● Aim of the exercise:
Where does the string "masthead" appear in the material? Copy each line that holds it.

● Information supplied:
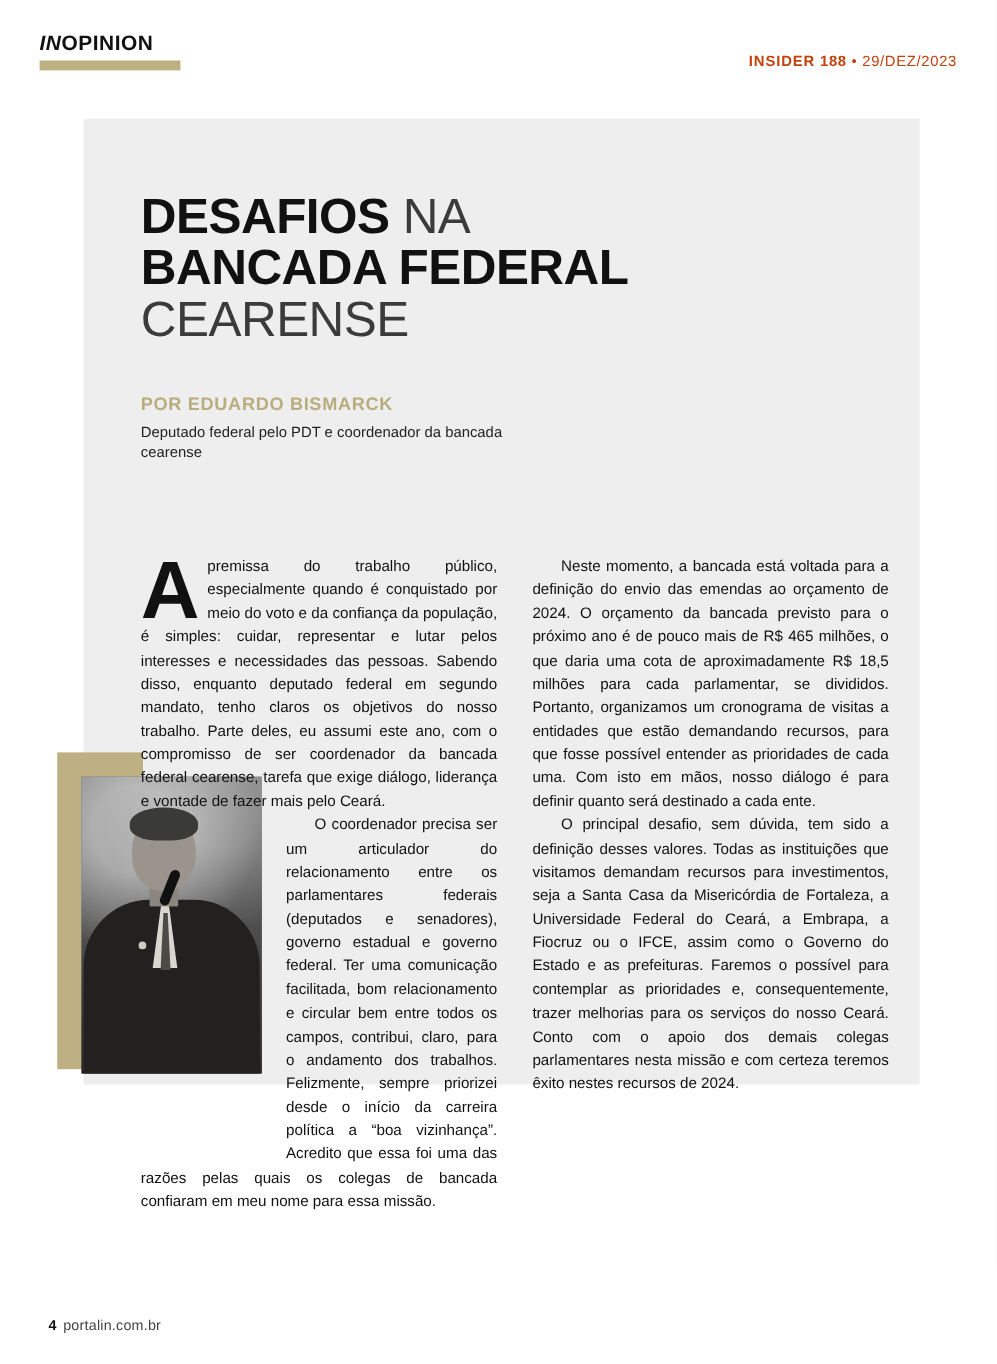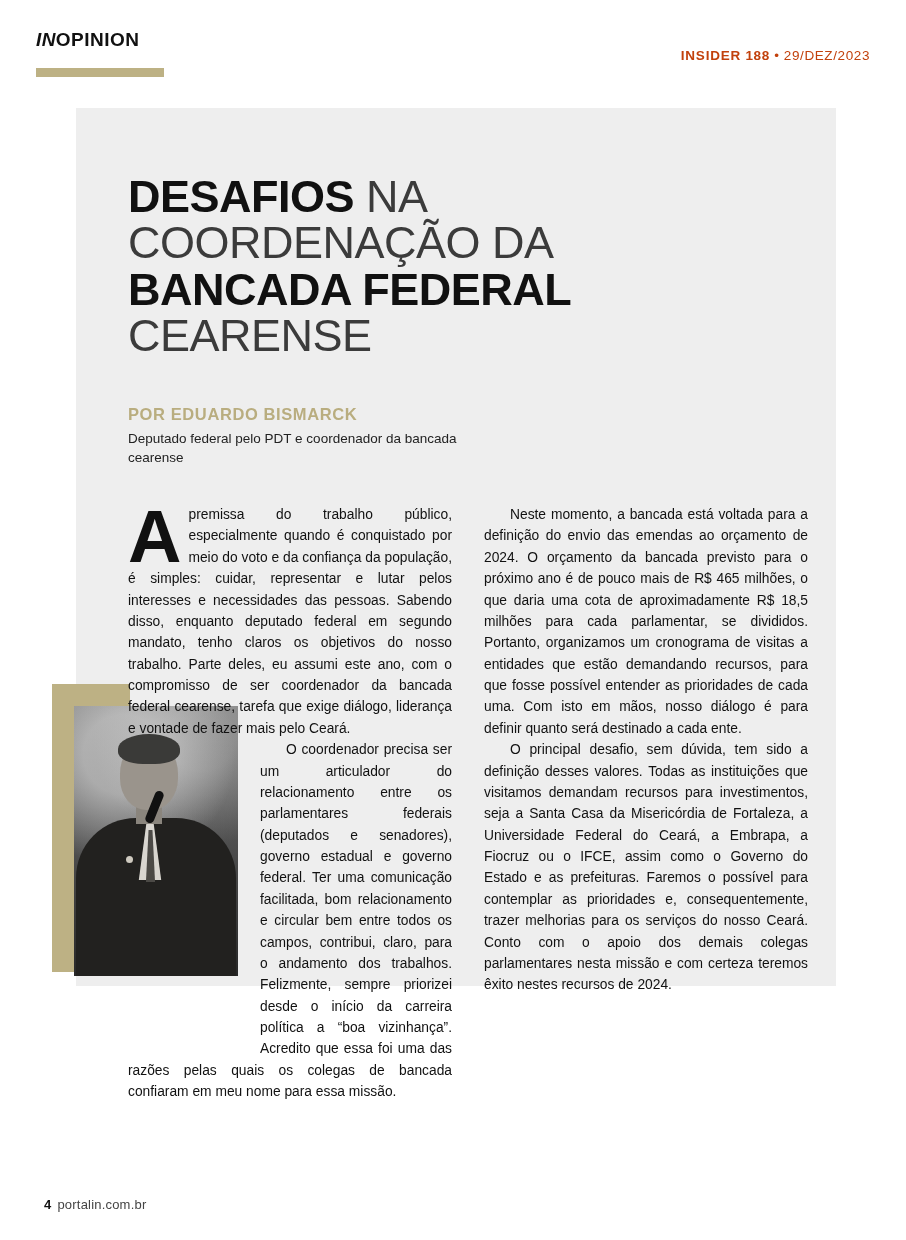--- a/index.html
+++ b/index.html
@@ -27,21 +27,21 @@
   .masthead-block {
     position: absolute;
     left: 0;
     top: 0;
     width: 128px;
   }
   .masthead-text {
     font-size: 19px;
     letter-spacing: 0.4px;
     line-height: 1;
-    padding-bottom: 19px;
+    padding-bottom: 6px;
     white-space: nowrap;
   }
   .masthead-text .mh-in {
     font-weight: bold;
     font-style: italic;
     color: #111;
   }
   .masthead-text .mh-opinion {
     font-weight: bold;
     color: #111;
@@ -304,21 +304,20 @@
     <span>•</span>
     <span>29/DEZ/2023</span>
   </div>
 </div>
 
 <div class="article-panel">
 
   <div class="article-inner">
     <h1 class="article-title">
       <span class="t-line"><span class="t-bold">DESAFIOS</span><span class="t-light"> NA</span></span>
-      <span class="t-line t-light">COORDENAÇÃO DA</span>
       <span class="t-line t-bold">BANCADA FEDERAL</span>
       <span class="t-line t-light">CEARENSE</span>
     </h1>
 
     <div class="byline-author">POR EDUARDO BISMARCK</div>
     <div class="byline-role">Deputado federal pelo PDT e coordenador da bancada cearense</div>
   </div>
 
   <div class="photo-wrap" style="left:-24px; top:576px;">
     <div class="photo-frame"></div>

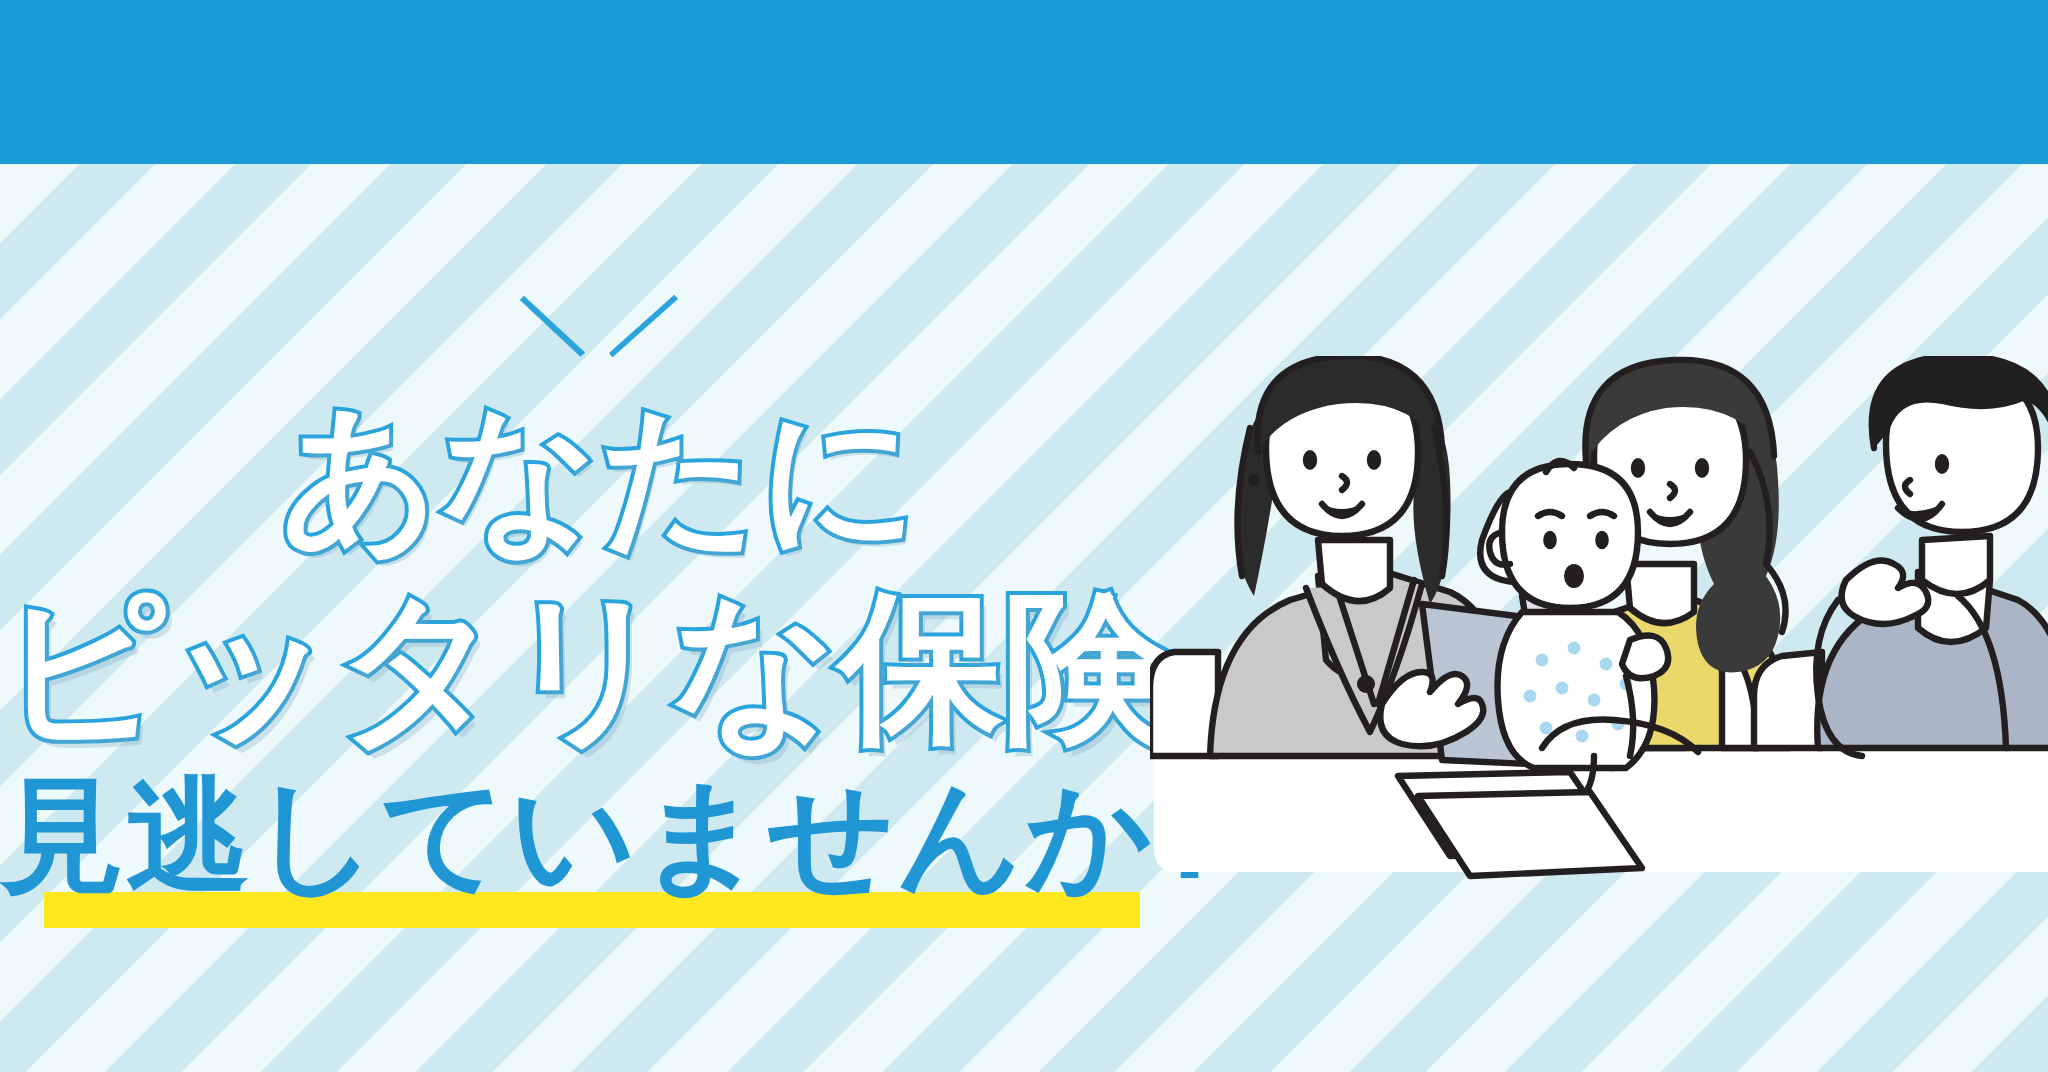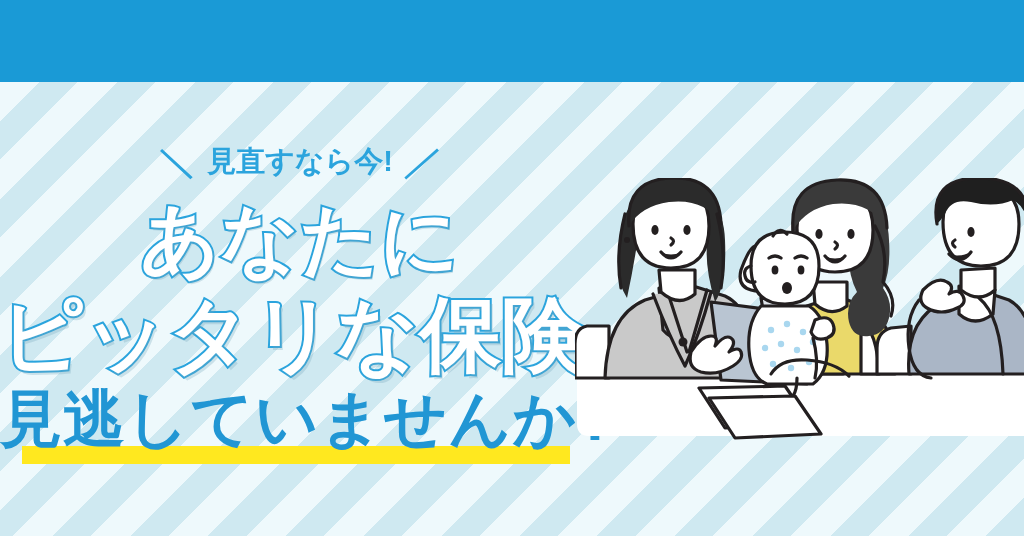--- a/index.html
+++ b/index.html
@@ -107,20 +107,21 @@
     width: 600px;
     text-align: center;
     font-size: 78px;
     font-weight: bold;
     line-height: 1;
     white-space: nowrap;
     color: #ffffff;
     -webkit-text-stroke: 4px #2ba4dd;
     paint-order: stroke fill;
     text-shadow: 2px 3px 0 rgba(120,170,190,0.30);
+    font-family: Liberation Serif, serif;
   }
 
   
   .line2 {
     position: absolute;
     left: 0;
     top: 212px;
     width: 600px;
     text-align: center;
     font-size: 82px;
@@ -180,21 +181,20 @@
 
   <div class="stripes"></div>
 
   <div class="header-bar"></div>
   <div class="header-title">あなたのライフプランに最適な保険を。</div>
 
   <div class="copy">
 
     <div class="eyebrow">
       <span class="slash left">＼</span>
-      <span>見直すなら今!</span>
       <span class="slash right">／</span>
     </div>
 
     <div class="line1">あなたに</div>
 
     <div class="line2">ピッタリな保険、</div>
 
     <div class="line3-wrap">
       <div class="marker"></div>
       <span class="line3">見逃していませんか?</span>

● Response for this exercise:
   .masthead-block {
   .masthead-text {
   .masthead-text .mh-in {
   .masthead-text .mh-opinion {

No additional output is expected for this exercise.